WHAT THE EXERCISE ASKS:
Report only how many lines of the entries below contain the string "transform".
++++ SOURCE DATA
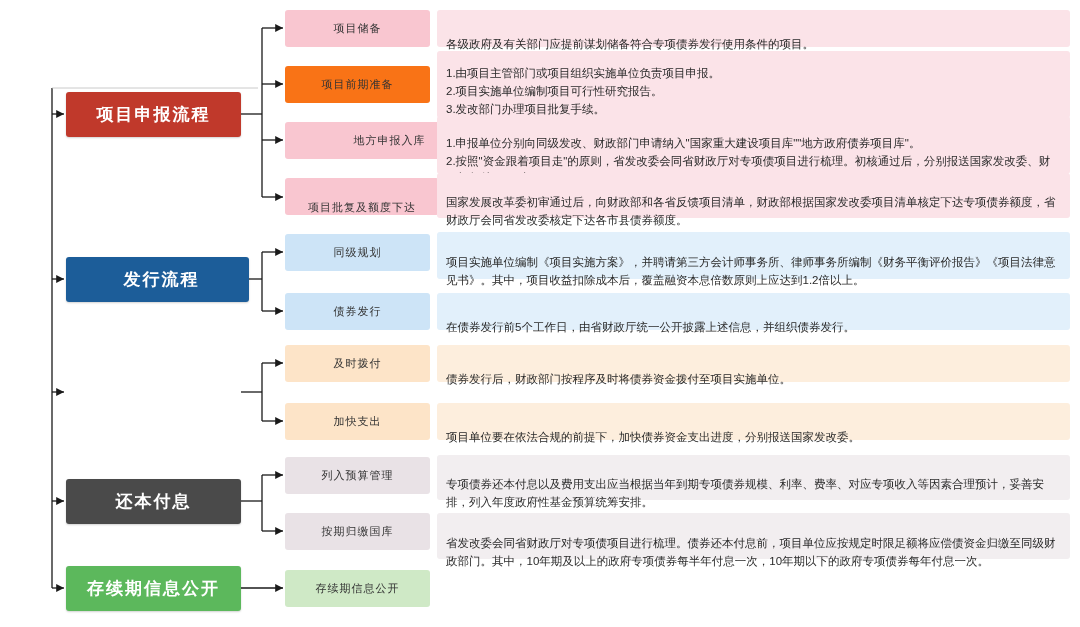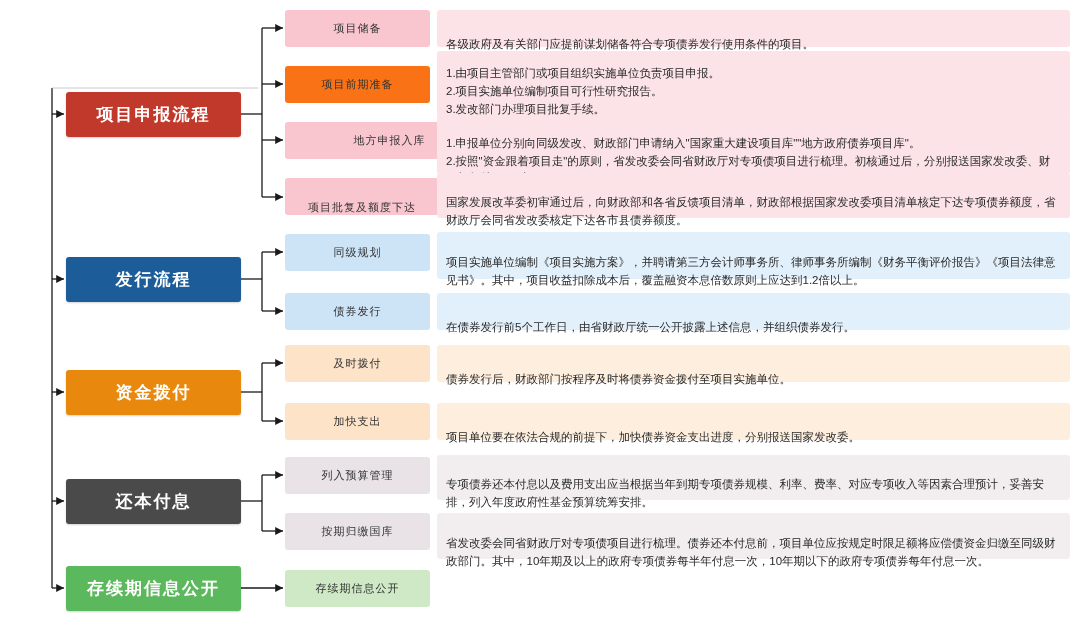--- a/index.html
+++ b/index.html
@@ -140,40 +140,37 @@
 2.按照"资金跟着项目走"的原则，省发改委会同省财政厅对专项债项目进行梳理。初核通过后，分别报送国家发改委、财政部相关"项目库"。</span>
   </div>
 
   <div class="substage" style="left:285px;top:178px;width:154px;height:37px;background:#f9c6d0;align-items:flex-end;">
     <span>项目批复及额度下达</span>
   </div>
   <div class="detail" style="left:437px;top:173px;width:633px;height:45px;background:#fbe3e8;">
     <span class="txt">国家发展改革委初审通过后，向财政部和各省反馈项目清单，财政部根据国家发改委项目清单核定下达专项债券额度，省财政厅会同省发改委核定下达各市县债券额度。</span>
   </div>
 
-  <div class="stage" style="left:66px;top:257px;width:175px;height:45px;background:#1c5d99;">
+  <div class="stage" style="left:66px;top:257px;width:175px;height:45px;background:#1c5d99;padding-left:8px;">
     <span>发行流程</span>
   </div>
   <div class="substage" style="left:285px;top:234px;width:145px;height:37px;background:#cde4f7;">
     <span>同级规划</span>
   </div>
   <div class="detail" style="left:437px;top:232px;width:633px;height:47px;background:#e2f0fb;">
     <span class="txt">项目实施单位编制《项目实施方案》，并聘请第三方会计师事务所、律师事务所编制《财务平衡评价报告》《项目法律意见书》。其中，项目收益扣除成本后，覆盖融资本息倍数原则上应达到1.2倍以上。</span>
   </div>
 
   <div class="substage" style="left:285px;top:293px;width:145px;height:37px;background:#cde4f7;">
     <span>债券发行</span>
   </div>
   <div class="detail" style="left:437px;top:293px;width:633px;height:37px;background:#e2f0fb;">
     <span class="txt">在债券发行前5个工作日，由省财政厅统一公开披露上述信息，并组织债券发行。</span>
   </div>
 
-  <div class="stage" style="left:66px;top:370px;width:175px;height:45px;background:#e8880c;">
-    <span>资金拨付</span>
-  </div>
   <div class="substage" style="left:285px;top:345px;width:145px;height:37px;background:#fde4c8;">
     <span>及时拨付</span>
   </div>
   <div class="detail" style="left:437px;top:345px;width:633px;height:37px;background:#fdeedd;">
     <span class="txt">债券发行后，财政部门按程序及时将债券资金拨付至项目实施单位。</span>
   </div>
 
   <div class="substage" style="left:285px;top:403px;width:145px;height:37px;background:#fde4c8;">
     <span>加快支出</span>
   </div>

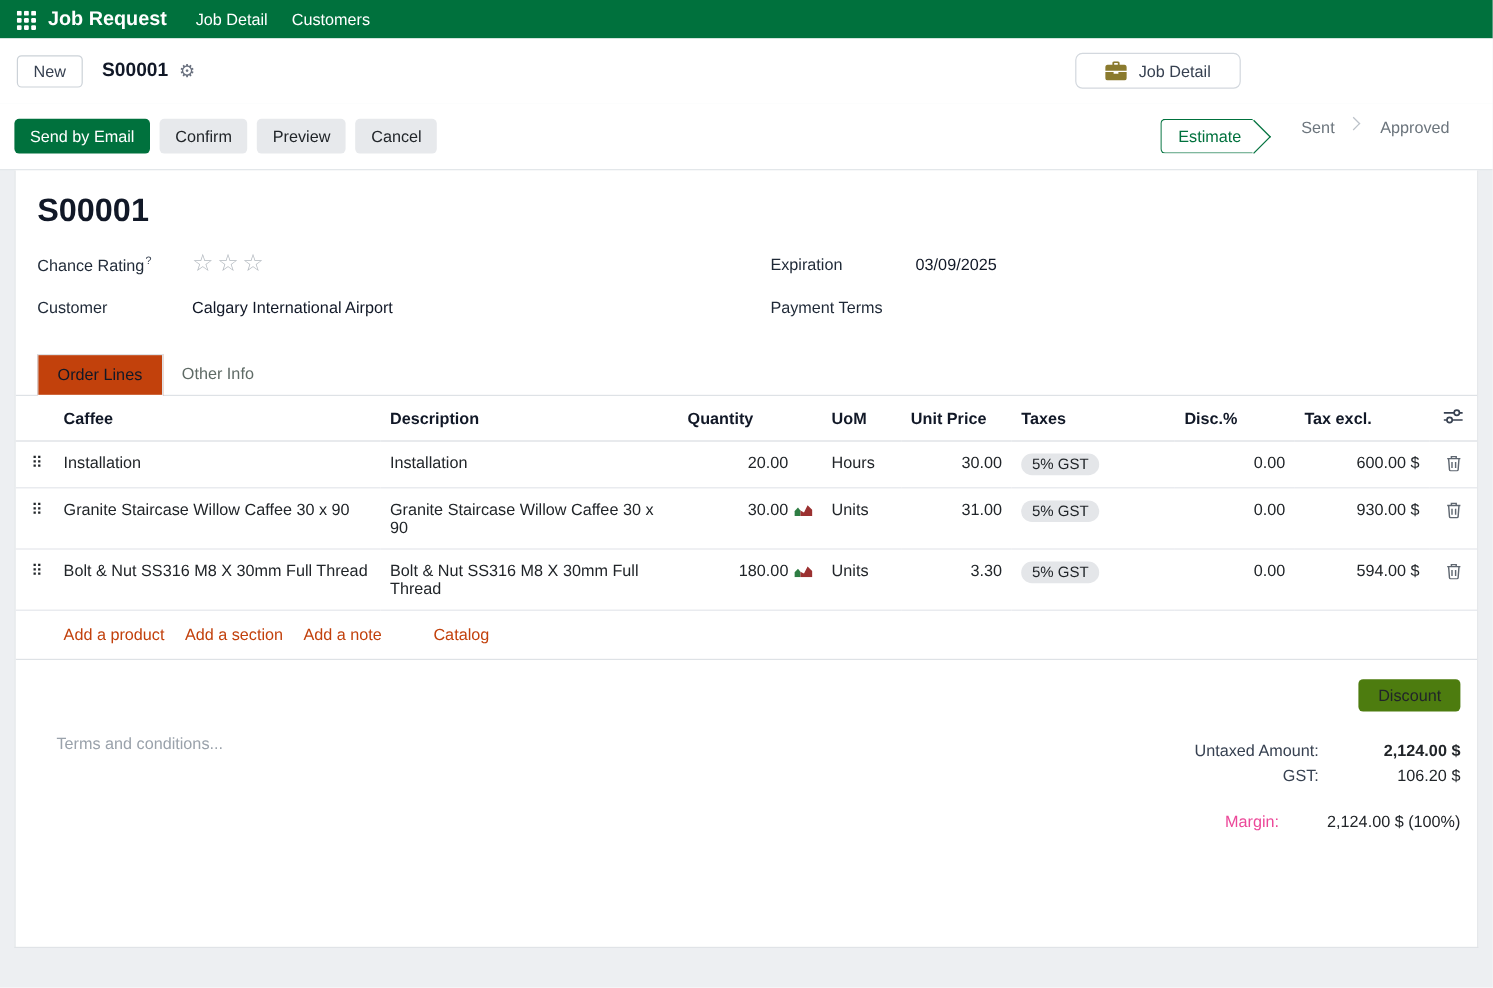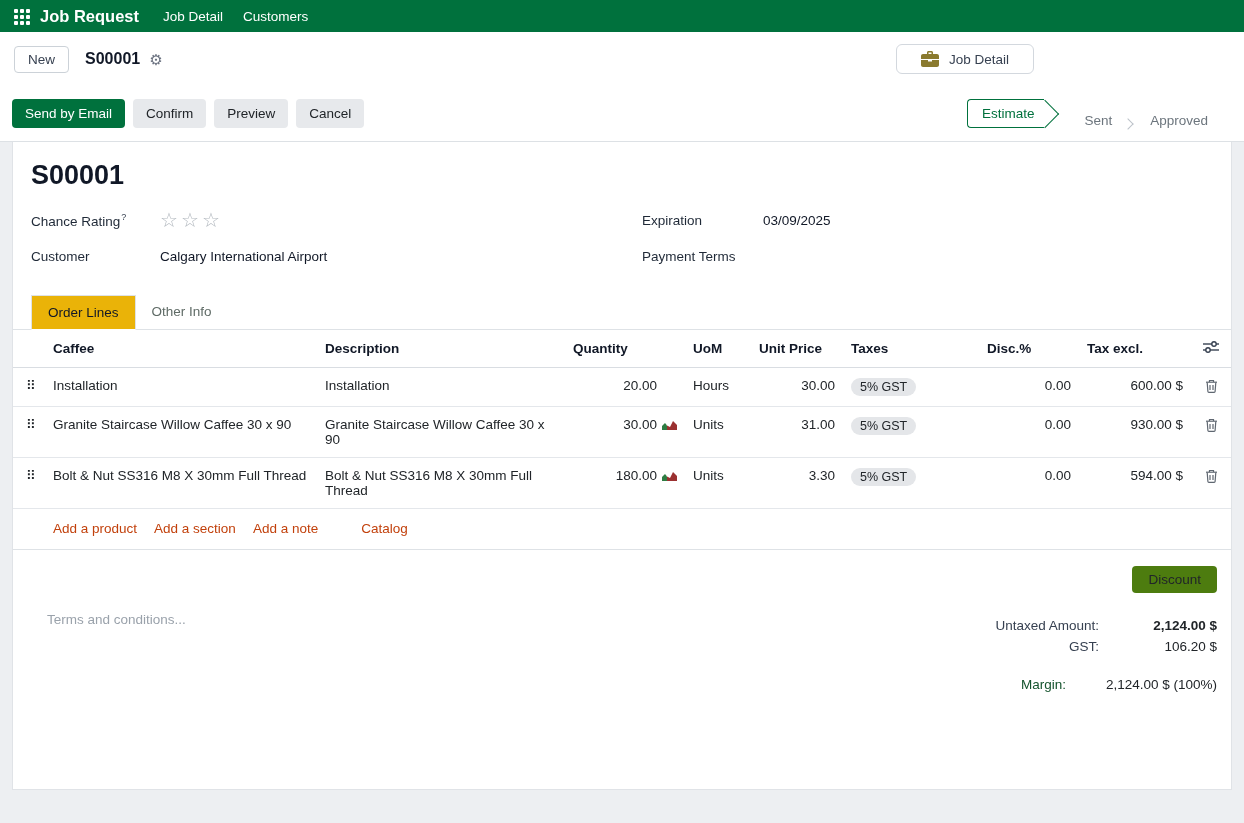--- a/index.html
+++ b/index.html
@@ -25,21 +25,21 @@
   .doc-name { margin-left: 16px; font-size: 16px; font-weight: 700; color: #111827; }
   .gear-btn { background: none; border: none; margin-left: 7px; color: #6b7280; font-size: 15px; line-height: 1; padding: 2px; }
   .cp-right { margin-left: auto; margin-right: 196px; }
   .smart-btn { display: flex; align-items: center; gap: 10px; background: #fff; border: 1px solid #d3d8de; border-radius: 6px; padding: 6px 24px; font-size: 13.5px; color: #374151; font-family: inherit; }
 
   
   .action-bar { height: 56px; background: #fff; border-bottom: 1px solid #dde1e5; display: flex; align-items: center; padding: 0 12px; }
   .btn { border: none; border-radius: 4px; padding: 7px 13px; font-size: 13.5px; font-family: inherit; margin-right: 8px; text-align: center; }
   .btn-primary { background: var(--brand, #00713d); color: #fff; }
   .btn-secondary { background: #e7e9ec; color: #212529; }
-  .statusbar { margin-left: auto; display: flex; align-items: flex-end; height: 29px; padding-right: 10px; }
+  .statusbar { margin-left: auto; display: flex; align-items: flex-start; height: 29px; padding-right: 10px; }
   .status-active { position: relative; height: 29px; display: flex; align-items: center; padding: 0 10px 0 14px;
     border: 1px solid var(--brand, #00713d); border-right: none; border-radius: 4px 0 0 4px;
     color: var(--brand, #00713d); font-weight: 500; margin-right: 26px; background: #fff; }
   .arrow-tip { position: absolute; right: -10.5px; top: 3.5px; width: 20px; height: 20px; transform: rotate(45deg);
     border-top: 1px solid var(--brand, #00713d); border-right: 1px solid var(--brand, #00713d); background: #fff; z-index: 1; }
   .status-active .st-label { position: relative; z-index: 2; }
   .status-step { color: #6c757d; padding: 0 14px; }
   .chev-sep { width: 8px; height: 8px; border-top: 1px solid #bcc2c9; border-right: 1px solid #bcc2c9; transform: rotate(45deg); margin: 0 4px 0 -2px; }
 
   
@@ -53,21 +53,21 @@
   .frow { display: flex; align-items: center; margin-bottom: 14px; min-height: 22px; }
   .flabel { width: 129px; flex-shrink: 0; font-weight: 500; color: #1f2937; }
   .fcol-right .flabel { width: 121px; }
   .flabel sup { font-size: 9px; color: #374151; margin-left: 1px; }
   .fvalue { color: #111827; }
   .stars { display: flex; gap: 3px; font-size: 20px; color: #b4bac0; line-height: 1; }
 
   
   .tabs { display: flex; border-bottom: 1px solid #dee2e6; margin: 4px -14px 0 -18px; padding-left: 18px; }
   .tab { padding: 9px 16px; color: #5f6b66; }
-  .tab-active { border: 1px solid #dee2e6; border-bottom: 1px solid #fff; margin-bottom: -1px; color: #111827; background: #eab308; }
+  .tab-active { border: 1px solid #dee2e6; border-bottom: 1px solid #fff; margin-bottom: -1px; color: #111827; background: #c2410c; }
 
   
   table.olines { width: calc(100% + 32px); margin: 0 -14px 0 -18px; border-collapse: collapse; table-layout: fixed; font-size: 13.5px; }
   .olines th, .olines td { padding: 10px 8px; }
   .olines thead th { font-weight: 600; color: #111827; border-bottom: 1px solid #d9dde2; text-align: left; }
   .olines tbody td { border-bottom: 1px solid #e4e7eb; vertical-align: top; color: #212529; }
   .num { text-align: right; }
   .handle-cell { padding-left: 13px !important; color: #97a0a9; font-size: 13px; }
   .drag-handle { cursor: grab; }
   .qty-wrap { display: flex; justify-content: flex-end; align-items: center; gap: 5px; }
@@ -86,21 +86,21 @@
   .terms { flex: 1; margin-top: 62px; color: #9aa2ab; margin-left: 16px; }
   .totals { width: 260px; margin-left: auto; margin-top: 16px; display: flex; flex-direction: column; align-items: flex-end; }
   .btn-discount { background: #4d7c0f; color: #212529; border: none; border-radius: 4px; padding: 6px 16px; font-size: 13.5px; font-family: inherit; margin-bottom: 22px; }
   .trow { display: flex; justify-content: flex-end; align-items: baseline; padding: 3px 0; width: 100%; }
   .tlabel { color: #374151; }
   .tval { width: 118px; text-align: right; }
   .tval-bold { font-weight: 700; }
   .trow-total { border-top: 1px solid #cfd4d9; margin-top: 3px; padding-top: 6px; }
   .total-val { font-size: 19px; font-weight: 700; color: #111827; }
   .margin-row { display: flex; justify-content: flex-end; margin-top: 20px; }
-  .margin-label { color: #14532d; margin-right: 40px; }
+  .margin-label { color: #ec4899; margin-right: 40px; }
 </style>
 </head>
 <body>
 
 <header class="navbar" data-interactable="false">
   <button class="apps-btn" data-interactable="true">
     <svg width="16" height="16" viewBox="0 0 16 16" data-interactable="false">
       <g fill="#ffffff">
         <rect x="0" y="0" width="4" height="4" rx="1"></rect>
           <rect x="6" y="0" width="4" height="4" rx="1"></rect>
++++++++
RESPONSE BELOW:
2